Authors: Kerrigan Lauren E, Thompson Donald L, Chapman Ann M, Oberhaus Erin L
Journal: Journal of equine veterinary science
Summary
# Editorial Summary Reliable assessment of insulin sensitivity in horses presents a practical challenge when animals are fractious, as the stress response itself can confound results. Kerrigan et al. (2020) investigated how three common pharmaceutical agents—epinephrine, detomidine, and butorphanol—affect two key insulin sensitivity tests: insulin response to glucose (IR2G) and glucose response to insulin (GR2I).
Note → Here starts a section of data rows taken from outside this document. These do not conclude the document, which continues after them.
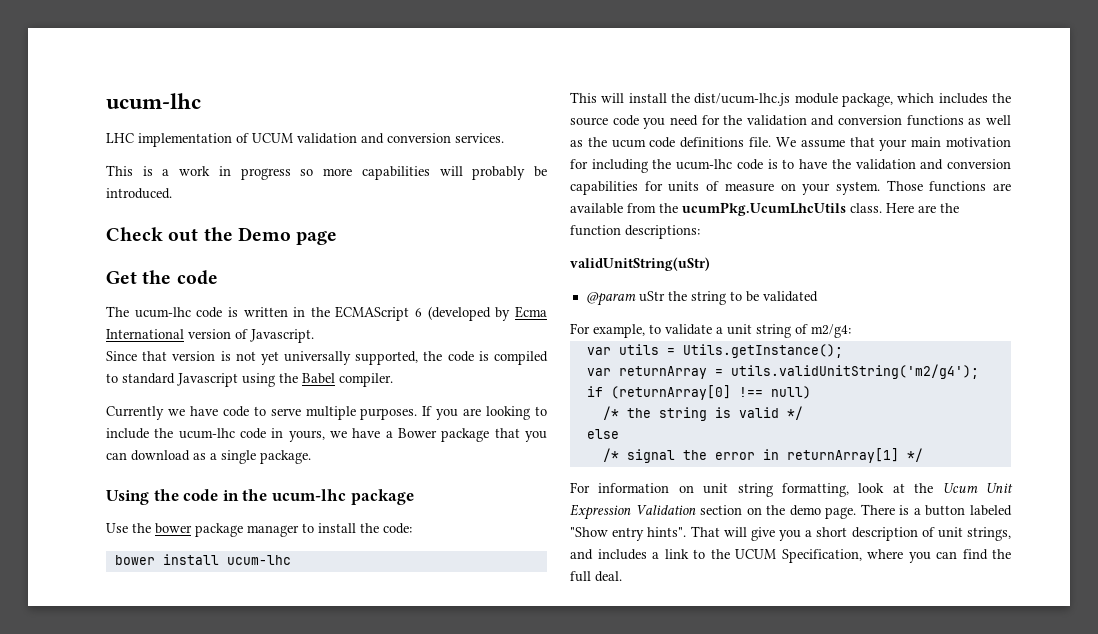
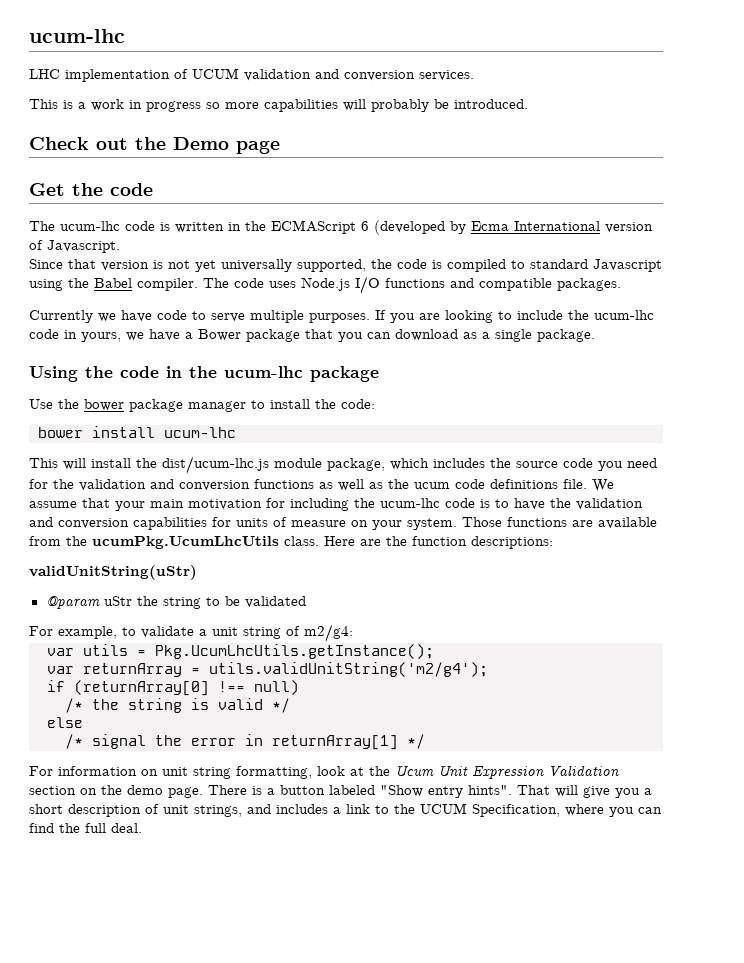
+ The code uses Node.js I/O functions and compatible packages.
- var utils = Utils.getInstance();
+ var utils = Pkg.UcumLhcUtils.getInstance();

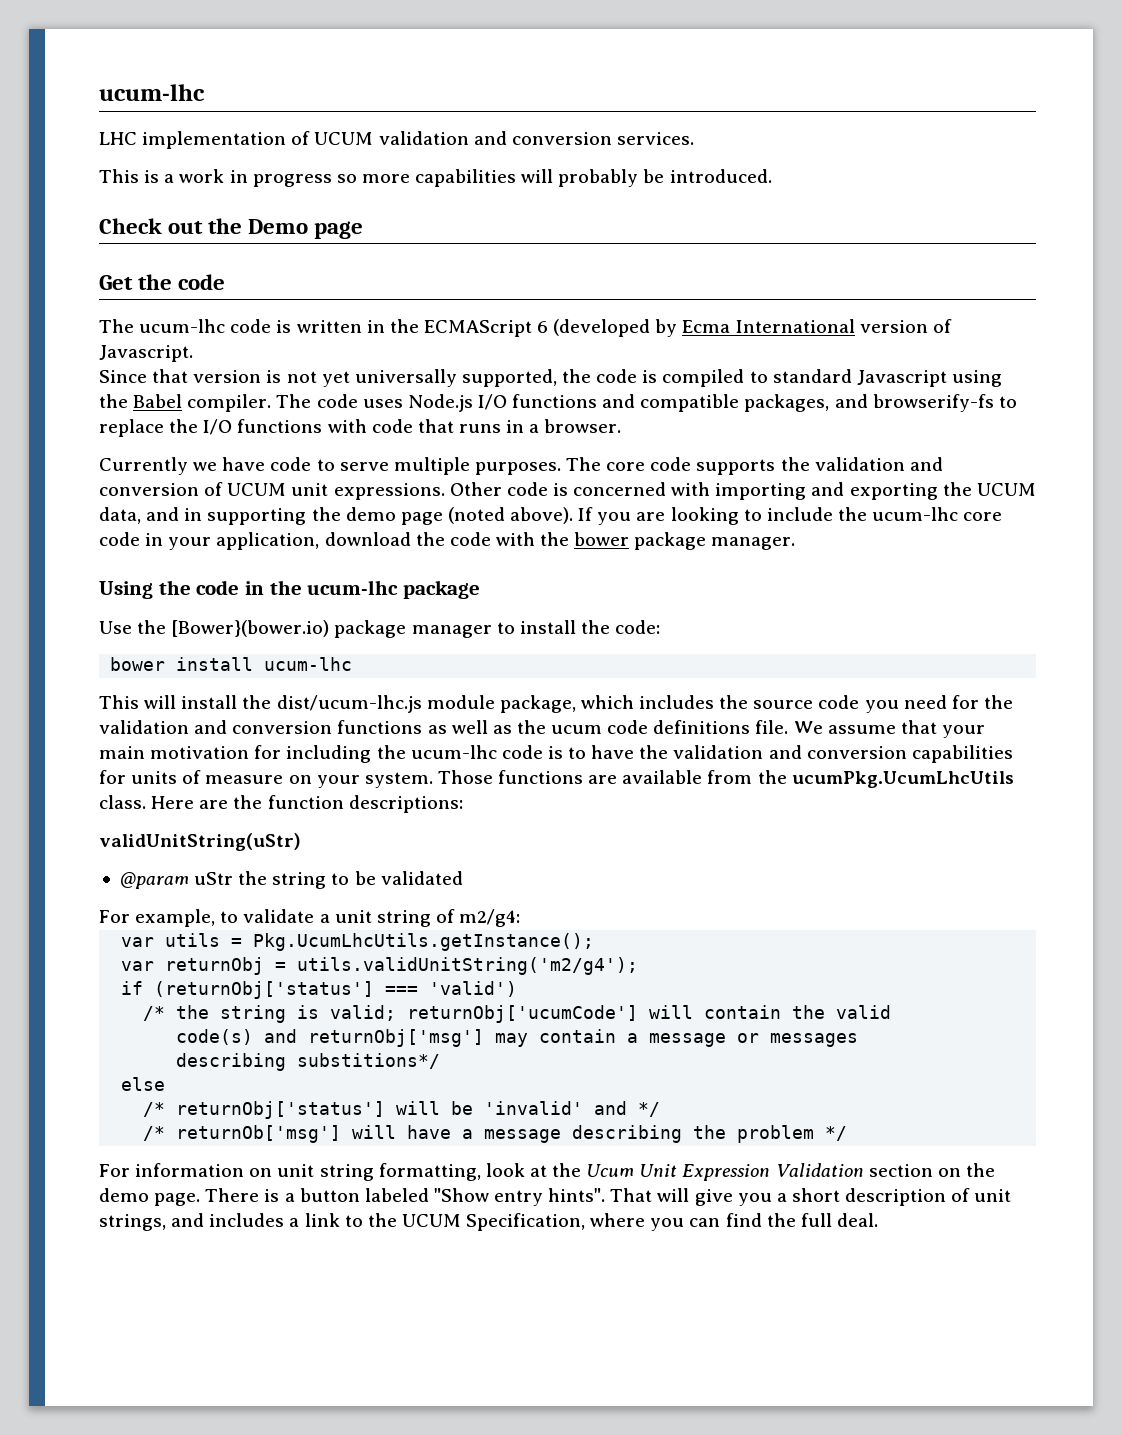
- The code uses Node.js I/O functions and compatible packages.
+ The code uses Node.js I/O functions and compatible packages, and browserify-fs to replace the I/O functions with code that runs in a browser.
+ The core code supports the validation and conversion of UCUM unit expressions. Other code is concerned with importing and exporting the UCUM data, and in supporting the demo page (noted above).
- If you are looking to include the ucum-lhc code in yours, we have a Bower package that you can download as a single package.
+ If you are looking to include the ucum-lhc core code in your application, download the code with the bower package manager.
- Use the bower package manager to install the code:
+ Use the [Bower}(bower.io) package manager to install the code:
- var returnArray = utils.validUnitString('m2/g4');
+ var returnObj = utils.validUnitString('m2/g4');
- if (returnArray[0] !== null)
+ if (returnObj['status'] === 'valid')
- /* the string is valid */
+ /* the string is valid; returnObj['ucumCode'] will contain the valid
+ code(s) and returnObj['msg'] may contain a message or messages
+ describing substitions*/
  else
- /* signal the error in returnArray[1] */
+ /* returnObj['status'] will be 'invalid' and */
+ /* returnOb['msg'] will have a message describing the problem */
Through a series of controlled experiments using mares, the researchers administered these drugs at clinical doses before performing standardised glucose and insulin challenges, measuring insulin and glucose concentrations over 30 minutes. Epinephrine dramatically suppressed insulin secretion during the first 15 minutes following glucose challenge (P < 0.05), whilst detomidine and its combination with butorphanol produced severe, sustained suppression of IR2G (P < 0.0001); however, neither sedative altered resting glucose concentrations or GR2I responses. These findings have important implications: alpha-2 agonists like detomidine can be safely used to sedate fractious mares during insulin challenge testing without compromising the validity of GR2I results, but their use before glucose challenge tests renders IR2G data unreliable. Practitioners should therefore choose their testing protocol according to sedation requirements, reserving IR2G assessments for co-operative animals or using detomidine only when GR2I testing is the diagnostic priority.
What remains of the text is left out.